Le calme est revenu à la station de Lusinga, située au cœur du Parc national de l’Upemba, deux jours après une attaque des miliciens Maï-Maï. Si le gouvernement provincial du Haut-Katanga assure que la situation est sous contrôle, les forces de défense poursuivent des opérations de ratissage pour sécuriser ce sanctuaire de la biodiversité.

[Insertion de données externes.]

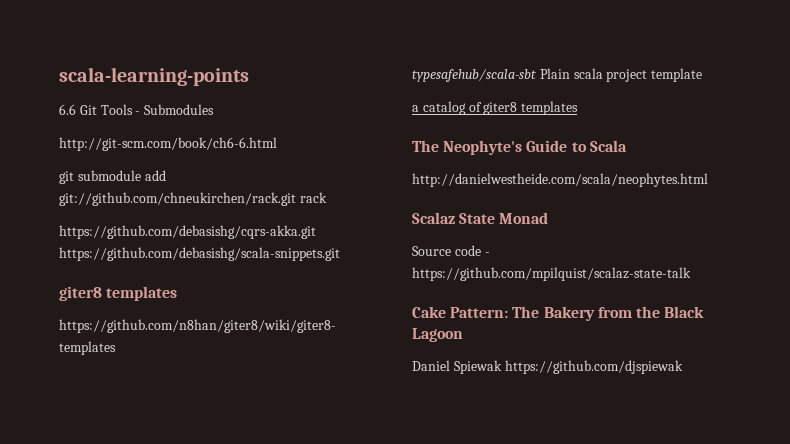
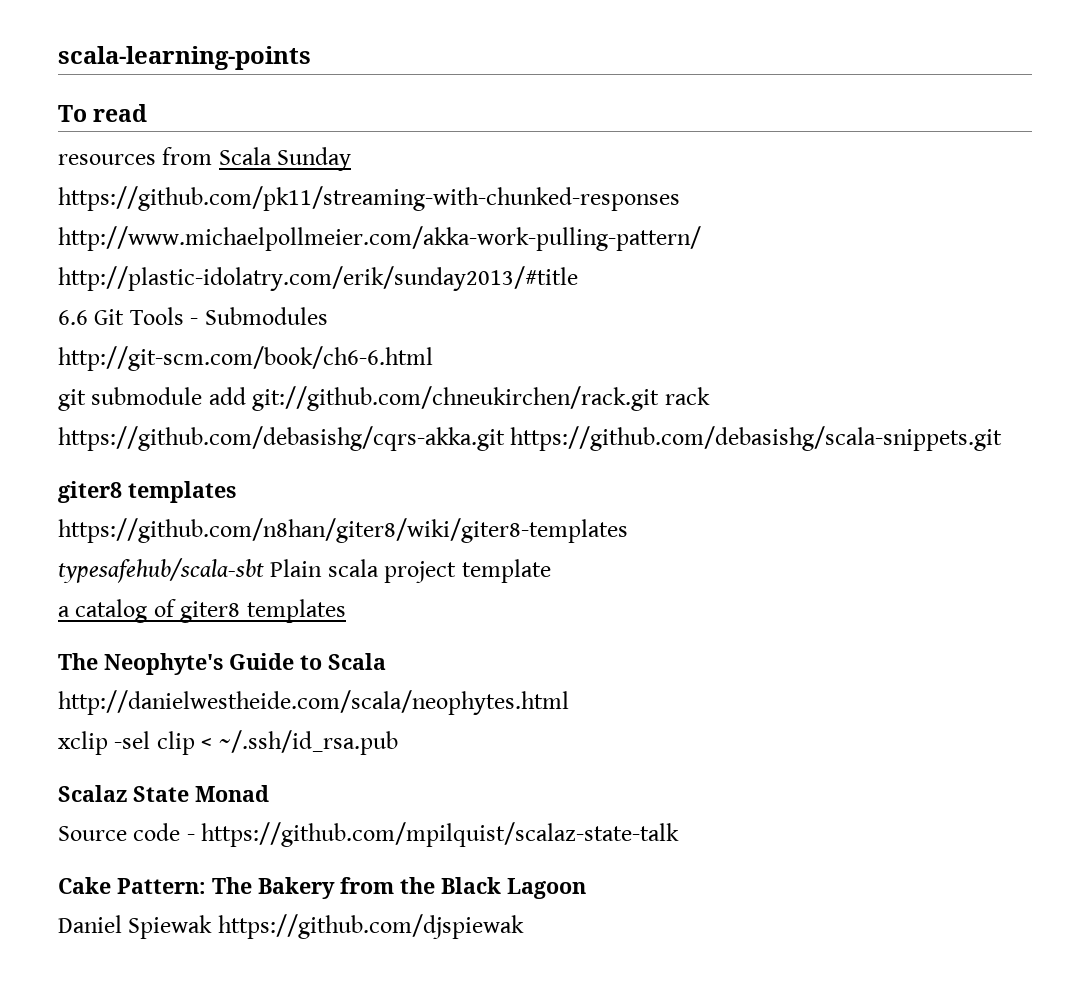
(249, 76) none -> [58,104,148,122] [58,147,352,171] [58,186,680,211] [58,226,701,251] [58,266,578,291] // To read // resources from Scala Sunday // https://github.com/pk11/streaming-with-chunked-responses // http://www.michaelpollmeier.com/akka-work-pulling-pattern/ // http://plastic-idolatry.com/erik/sunday2013/#title
(708, 180) none -> [58,730,398,755] // xclip -sel clip < ~/.ssh/id_rsa.pub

L’attaque, survenue mardi 3 mars, a provoqué une vive inquiétude au sein de la province. En réponse, le gouverneur intérimaire du Haut-Katanga a dépêché sur place son ministre provincial de l’Intérieur pour évaluer les dégâts et coordonner la réponse sécuritaire avec les responsables du parc.
Opérations de ratissage en cours
Sur le plan militaire, des sources proches de la 22è région militaire confirment que la pression est maintenue sur les assaillants. Des unités des FARDC procèdent actuellement à des opérations de ratissage dans le parc et ses environs afin de débusquer les poches de résistance des miliciens et d’empêcher toute nouvelle incursion.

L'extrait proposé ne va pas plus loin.